A Letter From The President
New Home for Pride Celebration
Bob Dorr, PFLAG Omaha
Posted on May 29, 2008
The annual Nebraska Pride celebration will have a picturesque new home this year: Lewis and Clark Landing on Omaha’s riverfront. The June 21 date for the Pride Parade and Festival is one week later than usual.
The parade will start at 11 a.m. from 10th and Pacific Streets. Come earlier to join our Omaha PFLAG marching group. By taking part, you will declare your pride as the parent of a gay, lesbian, bisexual, transgender offspring, or your pride in being GLBT. And you will have a blast.
Wear your Omaha PFLAG T-Shirt. If you don’t have a PFLAG T-Shirt, buy one for $15 at our June 12 meeting. Omaha PFLAG will carry a new banner with a new design. If you have a rainbow umbrella, bring it. Stop at a store on your way to the parade and buy a handful of helium-filled balloons to distribute to youngsters along the route.

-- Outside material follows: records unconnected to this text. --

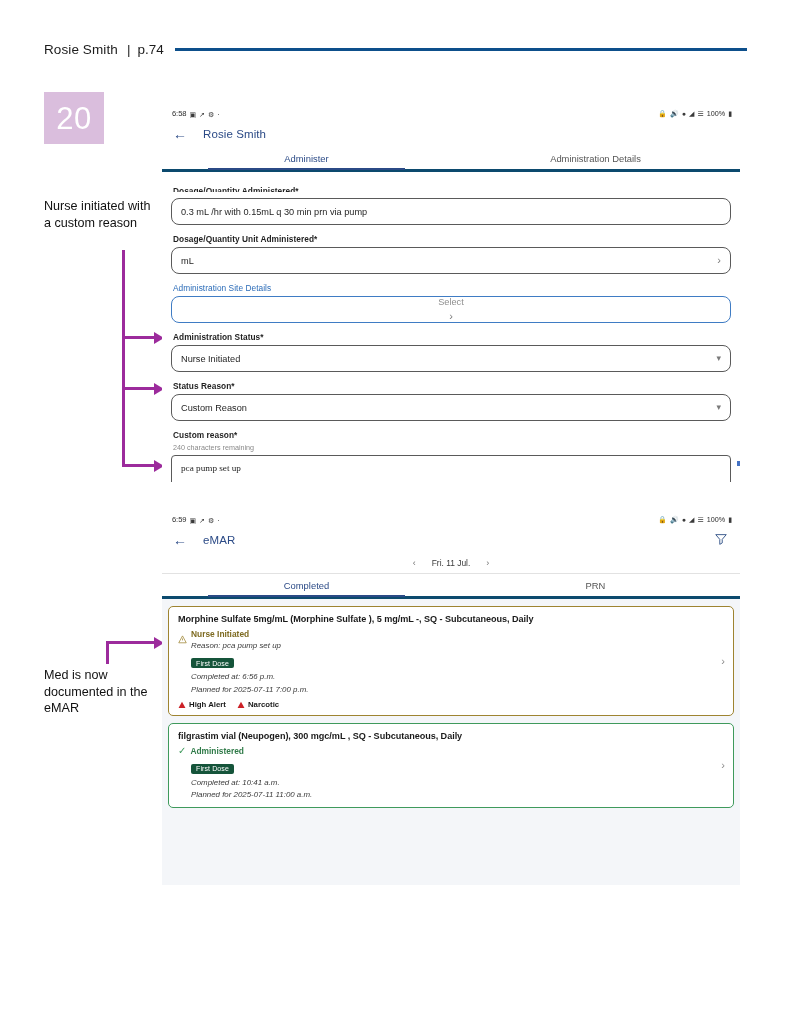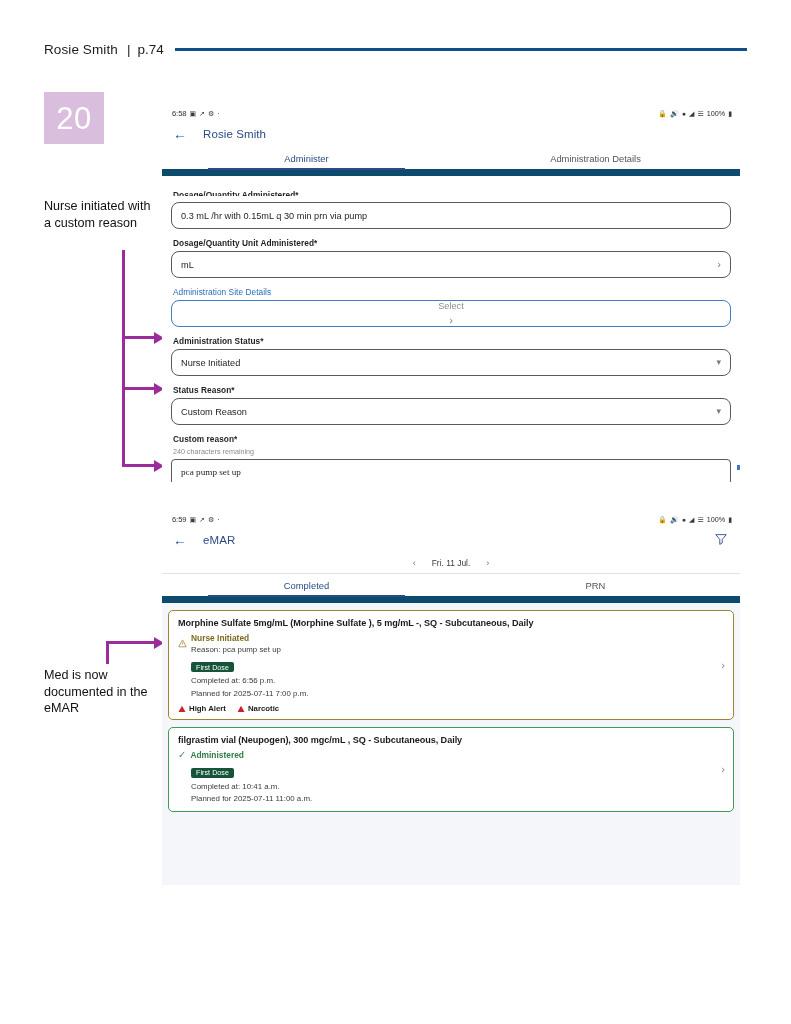--- a/index.html
+++ b/index.html
@@ -146,7 +146,7 @@
     font-size: 7.5px;
     color: #2b2b2b;
   }
-  .sb-left { display: flex; align-items: center; gap: 3px; }
+  .sb-left { display: flex; align-items: flex-end; gap: 3px; }
   .sb-right { display: flex; align-items: center; gap: 3px; }
   .sb-time { font-size: 7.6px; color: #2b2b2b; letter-spacing: -.1px; }
   .sb-ico { font-size: 7px; color: #3a3a3a; line-height: 1; }

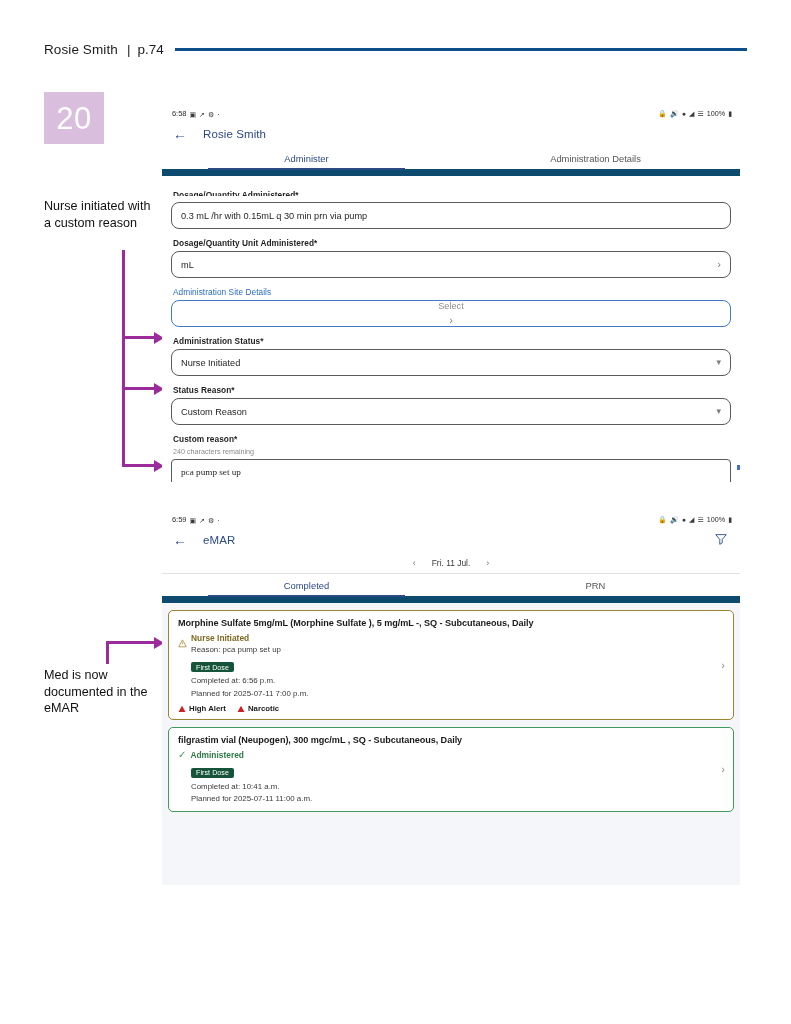--- a/index.html
+++ b/index.html
@@ -178,7 +178,7 @@
   
   .tabs {
     display: flex;
-    border-bottom: 7px solid #0c4a6e;
+    border-bottom: 3px solid #0c4a6e;
     background: #ffffff;
   }
   .tab {

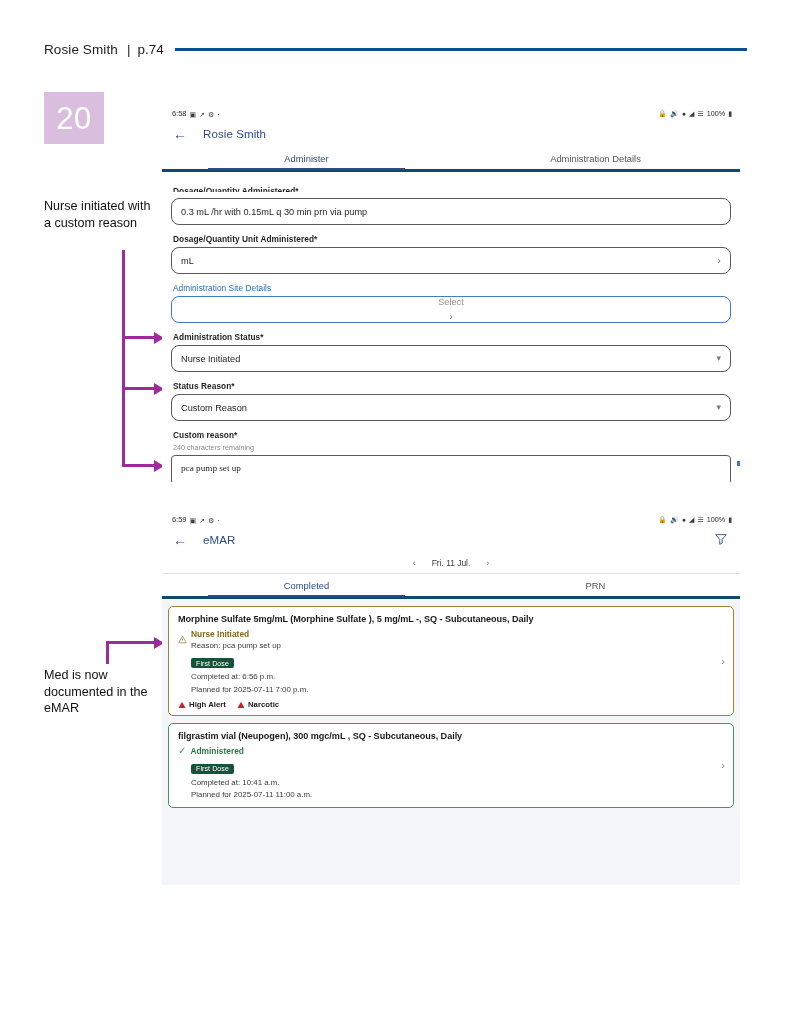--- a/index.html
+++ b/index.html
@@ -319,6 +319,7 @@
     color: #3a3a3a;
     margin: 2px 0 0 13px;
     line-height: 10.5px;
+    font-style: italic;
   }
   .dose-badge {
     display: inline-block;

The parade route will be different, heading north on 10th Street to Farnam Street, turning east on Farnam to 8th Street, turning north on 8th and ending at 8th Street and Riverfront Drive under the I-480 bridge near the Lewis and Clark Landing festival site.
Sign up at our June meeting to help staff the PFLAG festival booth, which will be open from noon Saturday until 6 p.m. or so. Pride opens with a show Friday night at Lewis and Clark Landing.

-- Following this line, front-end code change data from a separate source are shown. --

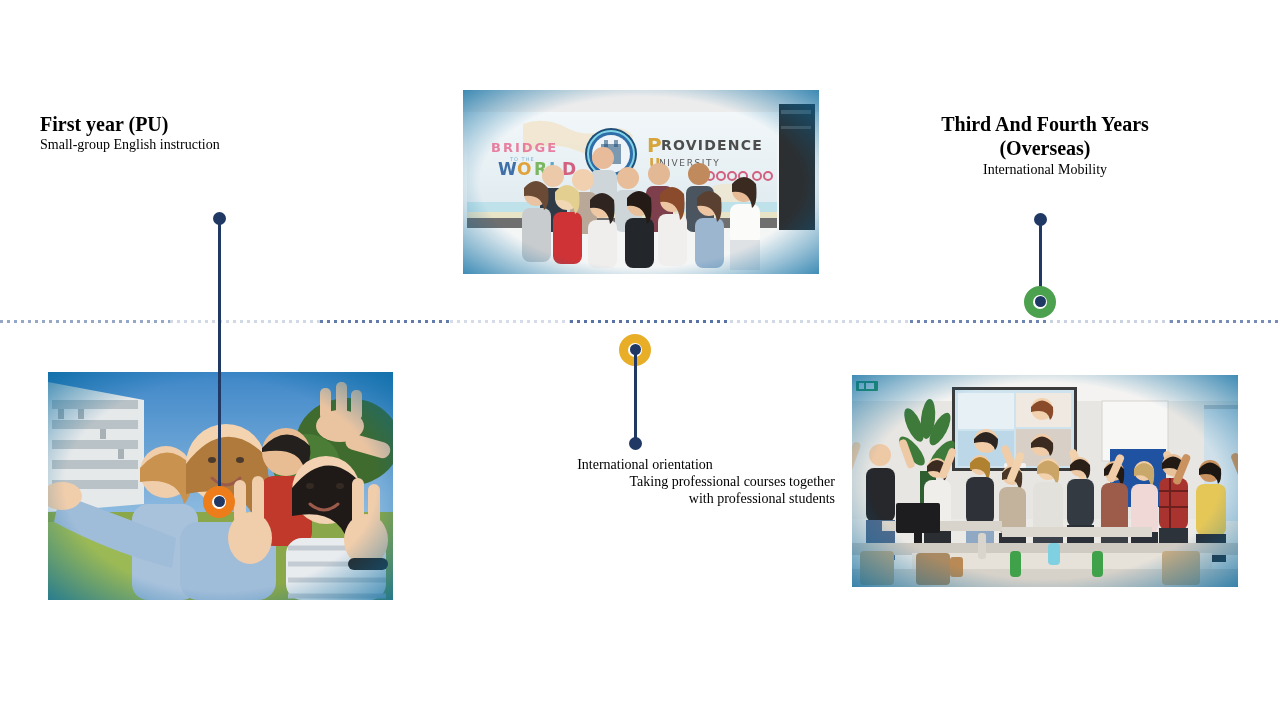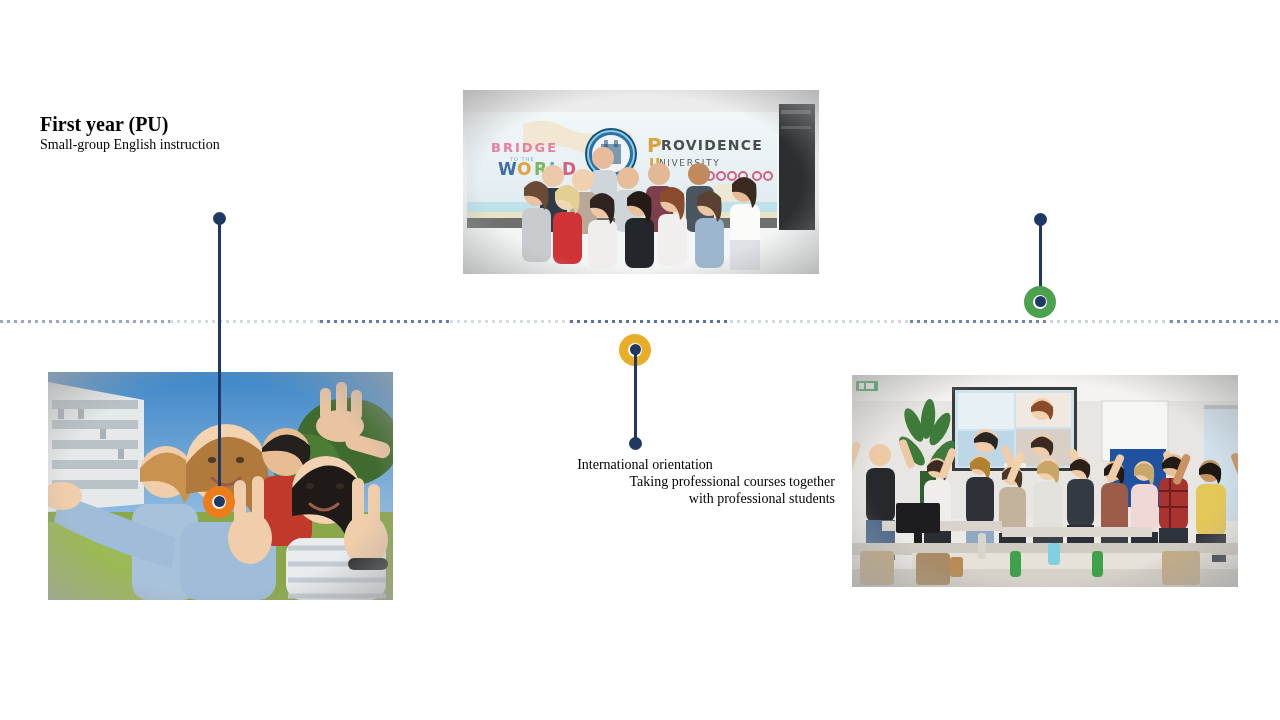--- a/index.html
+++ b/index.html
@@ -502,6 +502,11 @@
     <span class="line">Small-group  English instruction</span>
   </div>
 
+  <div class="caption" id="caption-third">
+    <span class="head">Third And Fourth Years</span>
+    <span class="head">(Overseas)</span>
+    <span class="line">International Mobility</span>
+  </div>
 
   <div class="caption" id="caption-second">
     <span class="line center">International orientation</span>

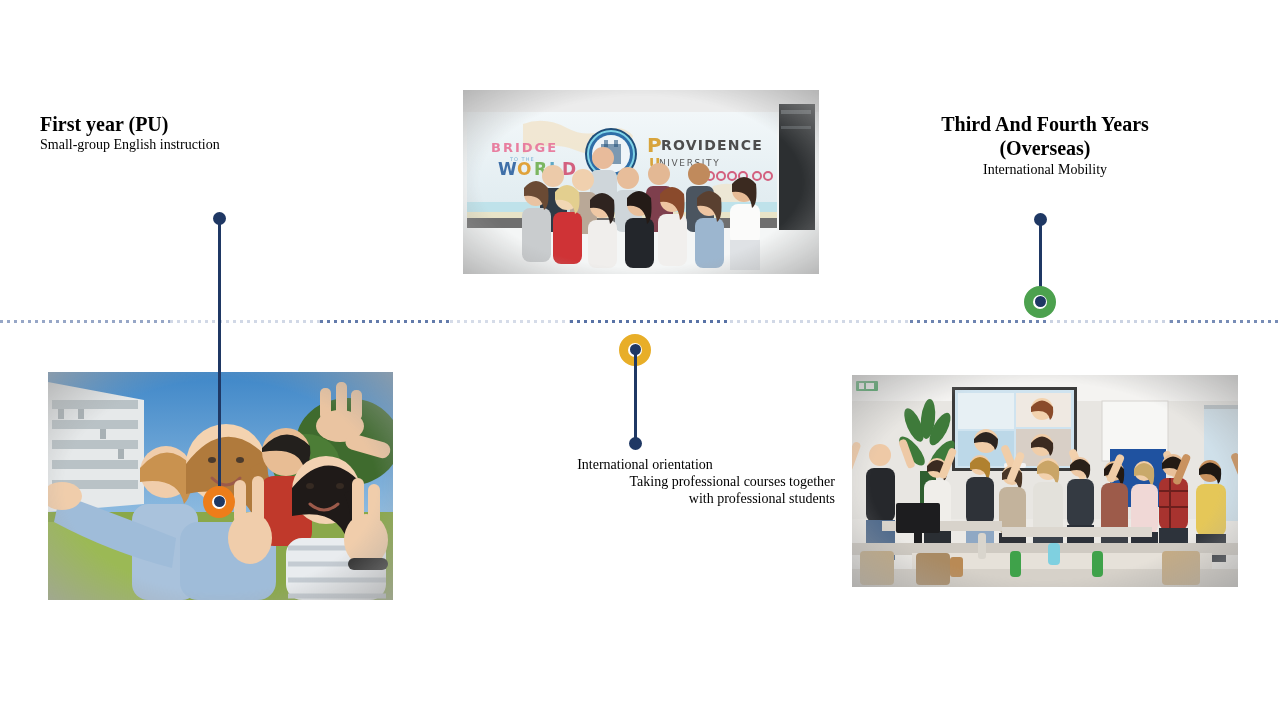--- a/index.html
+++ b/index.html
@@ -128,7 +128,7 @@
   .photo {
     position: absolute;
     overflow: hidden;
-    background: #a3a3a3;
+    background: #0369a1;
   }
   .photo .inner {
     position: absolute;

Pride Co-Chair Johnnie Richards will come to PFLAG’s June 12 meeting to speak about the Pride celebration.
PLACE OF PURE JOY: For the young people at the Tom Mahony Pride Prom—gays, lesbians, bisexuals, transgenders and their allies--the fellowship hall at First United Methodist Church was a place of pure joy on May 17. They had their own special prom, something most of their elders didn’t experience while growing up. The hall resounded with noise and energy.
Attendance has increased every year, reaching 266 this year. The Pride Prom committee, led by Proud Horizons facilitators Barb and Tom Johnson, outdid itself. Betty and I felt a great sense of pride in being there. Read a report on Pride Prom elsewhere in this newsletter.
REPARATIVE THERAPY, the misguided notion that gay, lesbian and bisexual people can and should change their sexual orientation, came to Hastings College in Hastings, Neb., on March 31. Mike Haley of Focus on the Family and Exodus International gave a talk advocating reparative therapy.
As people arrived for Haley’s talk, members of PFLAG Hastings and the Hastings College Alliance along with other allies handed out PFLAG brochures, other information, brownies and rainbow cookies. Judy Sandeen, former Alliance sponsor and founder of PFLAG Hastings, said she hoped people would understand that Haley’s view “isn’t necessarily the Christian approach. . . many Christians love and accept GLBT persons just as they are, and believe that God does, too.”
Hurrah for the Hastings folks!
JUDY SHEPARD, Jody Huckaby and Mara Kiesling will speak at the PFLAG Mountain West Regional Conference Sept. 19-21 in Boulder, Colo. Judy heads the Matthew Shepard Foundation named after her late son, who was a hate-crime victim; Jody is executive director of PFLAG, and Mara is executive director of the National Center for Transgender Equality. There will be interesting and helpful workshops, and you will meet great people. If you are interested in attending, let me know. For details and registration: www.pflagmountainwest.org
WE ARE THRILLED: Two of this year’s 16 National PFLAG scholarship winners are graduating Omaha high school seniors. We will tell you who they are and a little bit about them and their plans in next month’s newsletter.
DECLINE TO SIGN petitions being circulated by an outside group that would place on the Nebraska ballot a proposed state constitutional amendment banning affirmative action. It carries the confusing title, Nebraska Civil Rights Initiative Petition. Petitioners need to collect 115,000 signatures by July 4. Groups opposing this petition drive include the NAACP, ACLU-Nebraska and the Omaha Chamber of Commerce. For more information, go to: www.NebraskansUnited.org
AND FINALLY, if you think it has been two months since you received an Omaha PFLAG newsletter, you are correct. When the May newsletter should have been published, editor Vicki Wiese was on a trip abroad. Betty and I were in Ft. Worth, Tex., attending the quadrennial General Conference of the United Methodist Church and taking part in activities seeking the full inclusion of GLBT people in the United Methodist Church. We will reach that goal, but not quickly.
Thanks to Gay Biga for running PFLAG’s May meeting.